By day three of using GenSpark AI, I noticed my work rhythm changing. Tasks that used to sit on my to-do list for hours, like summarizing research, drafting article outlines, or brainstorming title variations, were now getting done in minutes. For example, I fed it a cluster of messy research notes, and it produced a clean, bullet-point summary that I could drop straight into my draft.

It also started handling repetitive requests for me. Need a blog section rewritten to sound more conversational? Done in 20 seconds. Need 15 SEO-friendly subheadings that fit a niche keyword? Delivered instantly. That freed up my time for deeper editing and client calls.

It didn’t replace my creativity; it actually pushed it further. I found myself asking more “what if” questions, experimenting with tone, and generating alternative drafts before settling on a final version. By the end of the week, GenSpark had moved from “fun test” to “daily tool.”
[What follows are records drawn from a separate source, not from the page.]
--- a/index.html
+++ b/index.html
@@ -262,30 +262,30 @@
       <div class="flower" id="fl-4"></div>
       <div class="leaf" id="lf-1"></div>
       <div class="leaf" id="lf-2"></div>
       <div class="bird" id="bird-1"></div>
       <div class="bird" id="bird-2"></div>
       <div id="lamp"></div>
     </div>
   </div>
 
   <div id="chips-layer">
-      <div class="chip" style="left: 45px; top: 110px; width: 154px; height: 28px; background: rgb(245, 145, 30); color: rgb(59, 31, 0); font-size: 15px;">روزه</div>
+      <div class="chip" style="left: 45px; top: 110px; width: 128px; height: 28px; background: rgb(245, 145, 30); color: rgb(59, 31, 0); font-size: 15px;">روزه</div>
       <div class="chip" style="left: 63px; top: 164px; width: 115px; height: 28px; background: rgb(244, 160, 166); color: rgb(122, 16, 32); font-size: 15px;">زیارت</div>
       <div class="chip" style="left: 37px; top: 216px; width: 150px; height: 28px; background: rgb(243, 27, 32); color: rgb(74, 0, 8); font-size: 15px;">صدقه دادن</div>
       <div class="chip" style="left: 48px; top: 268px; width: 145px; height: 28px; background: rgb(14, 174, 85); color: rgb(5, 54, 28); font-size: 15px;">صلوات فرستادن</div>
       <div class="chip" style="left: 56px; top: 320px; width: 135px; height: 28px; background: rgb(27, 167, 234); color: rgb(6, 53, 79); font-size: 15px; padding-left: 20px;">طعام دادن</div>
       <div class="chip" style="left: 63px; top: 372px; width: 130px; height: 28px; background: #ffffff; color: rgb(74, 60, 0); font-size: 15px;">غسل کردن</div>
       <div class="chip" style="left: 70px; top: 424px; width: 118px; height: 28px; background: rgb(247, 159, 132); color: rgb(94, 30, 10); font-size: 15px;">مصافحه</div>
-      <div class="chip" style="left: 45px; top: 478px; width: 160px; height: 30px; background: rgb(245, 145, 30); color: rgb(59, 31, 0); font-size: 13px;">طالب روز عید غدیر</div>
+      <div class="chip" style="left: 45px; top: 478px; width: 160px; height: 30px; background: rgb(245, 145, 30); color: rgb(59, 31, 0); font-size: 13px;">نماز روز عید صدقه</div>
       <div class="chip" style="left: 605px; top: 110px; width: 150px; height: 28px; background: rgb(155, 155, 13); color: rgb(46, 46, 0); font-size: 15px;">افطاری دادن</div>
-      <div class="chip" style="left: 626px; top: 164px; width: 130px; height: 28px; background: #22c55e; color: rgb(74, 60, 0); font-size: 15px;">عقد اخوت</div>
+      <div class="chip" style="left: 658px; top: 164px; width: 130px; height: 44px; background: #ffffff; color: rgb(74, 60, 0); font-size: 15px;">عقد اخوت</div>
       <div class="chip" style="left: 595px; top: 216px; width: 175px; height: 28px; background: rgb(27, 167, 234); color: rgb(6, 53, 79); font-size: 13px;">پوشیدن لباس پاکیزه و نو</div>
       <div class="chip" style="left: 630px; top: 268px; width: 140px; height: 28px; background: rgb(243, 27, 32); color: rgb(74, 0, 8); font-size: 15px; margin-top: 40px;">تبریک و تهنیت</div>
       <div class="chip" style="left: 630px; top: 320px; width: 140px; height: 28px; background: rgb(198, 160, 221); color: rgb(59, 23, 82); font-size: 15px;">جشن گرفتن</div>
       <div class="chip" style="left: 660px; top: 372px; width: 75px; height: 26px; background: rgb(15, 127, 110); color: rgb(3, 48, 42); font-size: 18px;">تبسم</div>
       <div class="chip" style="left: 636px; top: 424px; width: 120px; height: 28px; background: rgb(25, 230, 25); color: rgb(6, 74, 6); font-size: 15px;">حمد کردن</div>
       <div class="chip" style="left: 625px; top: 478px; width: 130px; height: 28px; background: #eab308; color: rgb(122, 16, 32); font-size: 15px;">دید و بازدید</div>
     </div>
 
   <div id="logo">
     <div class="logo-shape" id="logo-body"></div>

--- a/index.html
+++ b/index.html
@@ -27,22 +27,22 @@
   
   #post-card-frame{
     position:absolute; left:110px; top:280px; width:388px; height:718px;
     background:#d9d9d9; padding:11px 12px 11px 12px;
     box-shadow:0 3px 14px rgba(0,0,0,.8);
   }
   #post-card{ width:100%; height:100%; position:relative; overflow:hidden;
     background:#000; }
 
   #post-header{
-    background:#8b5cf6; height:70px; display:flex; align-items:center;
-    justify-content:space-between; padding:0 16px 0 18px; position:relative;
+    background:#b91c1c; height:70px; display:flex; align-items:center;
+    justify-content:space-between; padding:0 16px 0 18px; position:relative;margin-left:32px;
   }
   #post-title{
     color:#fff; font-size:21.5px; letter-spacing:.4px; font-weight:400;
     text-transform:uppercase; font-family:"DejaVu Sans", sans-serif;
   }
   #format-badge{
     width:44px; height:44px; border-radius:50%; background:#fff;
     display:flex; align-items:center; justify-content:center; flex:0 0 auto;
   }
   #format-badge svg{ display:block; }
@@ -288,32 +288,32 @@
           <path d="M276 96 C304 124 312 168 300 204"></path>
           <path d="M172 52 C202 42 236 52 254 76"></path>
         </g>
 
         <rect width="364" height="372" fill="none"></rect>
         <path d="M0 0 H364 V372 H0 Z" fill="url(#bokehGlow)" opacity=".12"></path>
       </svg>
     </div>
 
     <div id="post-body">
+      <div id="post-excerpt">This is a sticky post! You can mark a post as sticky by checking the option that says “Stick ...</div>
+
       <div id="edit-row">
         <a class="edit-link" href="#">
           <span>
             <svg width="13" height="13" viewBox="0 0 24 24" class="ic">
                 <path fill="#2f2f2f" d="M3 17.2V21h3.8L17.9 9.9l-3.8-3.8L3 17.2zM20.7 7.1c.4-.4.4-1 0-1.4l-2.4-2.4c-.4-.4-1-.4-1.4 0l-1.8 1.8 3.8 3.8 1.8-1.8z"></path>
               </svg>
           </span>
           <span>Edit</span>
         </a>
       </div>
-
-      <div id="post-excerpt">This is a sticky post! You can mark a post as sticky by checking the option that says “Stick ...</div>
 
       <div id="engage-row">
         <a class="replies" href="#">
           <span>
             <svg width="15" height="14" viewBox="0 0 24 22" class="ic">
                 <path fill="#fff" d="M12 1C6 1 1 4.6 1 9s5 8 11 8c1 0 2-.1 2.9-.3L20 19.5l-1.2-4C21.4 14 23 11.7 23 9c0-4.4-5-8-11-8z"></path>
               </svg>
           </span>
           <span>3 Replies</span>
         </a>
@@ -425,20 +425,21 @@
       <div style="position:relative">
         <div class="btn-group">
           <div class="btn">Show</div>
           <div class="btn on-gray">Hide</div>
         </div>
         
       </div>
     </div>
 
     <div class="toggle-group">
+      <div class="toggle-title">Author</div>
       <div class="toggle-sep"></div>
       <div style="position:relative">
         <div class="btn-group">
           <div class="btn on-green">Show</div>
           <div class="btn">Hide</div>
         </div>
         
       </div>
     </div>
I went into GenSpark AI curious, but not expecting it to actually replace my go-to tools. A week later, it’s doing exactly that in a few key ways:

  • First drafts without the drag: I no longer stare at a blank page. GenSpark gives me structured first drafts in seconds, whether I’m outlining an article or building a client proposal.
  • Idea generation that feels human: Instead of generic suggestions, it adapts to my tone and audience after just a few prompts, so I spend less time editing.
  • Research in context: It pulls insights directly into my draft without dumping irrelevant facts, saving me the copy–paste grind.
  • Project continuity: When I return to a task, it remembers the context from previous chats, so I can pick up exactly where I left off.

In short, my workflow is now more flow than work. The hours saved in just one week have freed me to focus on refining and strategy instead of starting from scratch every time.

My verdict: Who GenSpark AI is really for

If your daily tasks involve writing, research, or structured content creation, GenSpark AI is worth a serious look. It’s not just for content writers, marketers, educators, and even entrepreneurs who juggle multiple projects could benefit.

I’d keep it in my toolkit because it fills a gap between idea generation and polished output without overcomplicating things. It’s less about replacing creativity and more about amplifying it.

Wrap Up

After spending time exploring Genspark AI, I can see its potential as more than just another AI content tool. It has a strong foundation, the Sparkpages format, collaborative features, and the way it encourages idea discovery all make it stand out from the usual AI text generators. That said, it’s still a young platform, so I expect more refinement in areas like speed, formatting options, and advanced editing tools.

For now, I’d say Genspark AI works best for writers, researchers, and creative thinkers who want a place to quickly turn sparks of ideas into shareable, organized content. If the team continues improving it, this could easily become a go-to space for AI-assisted writing and research.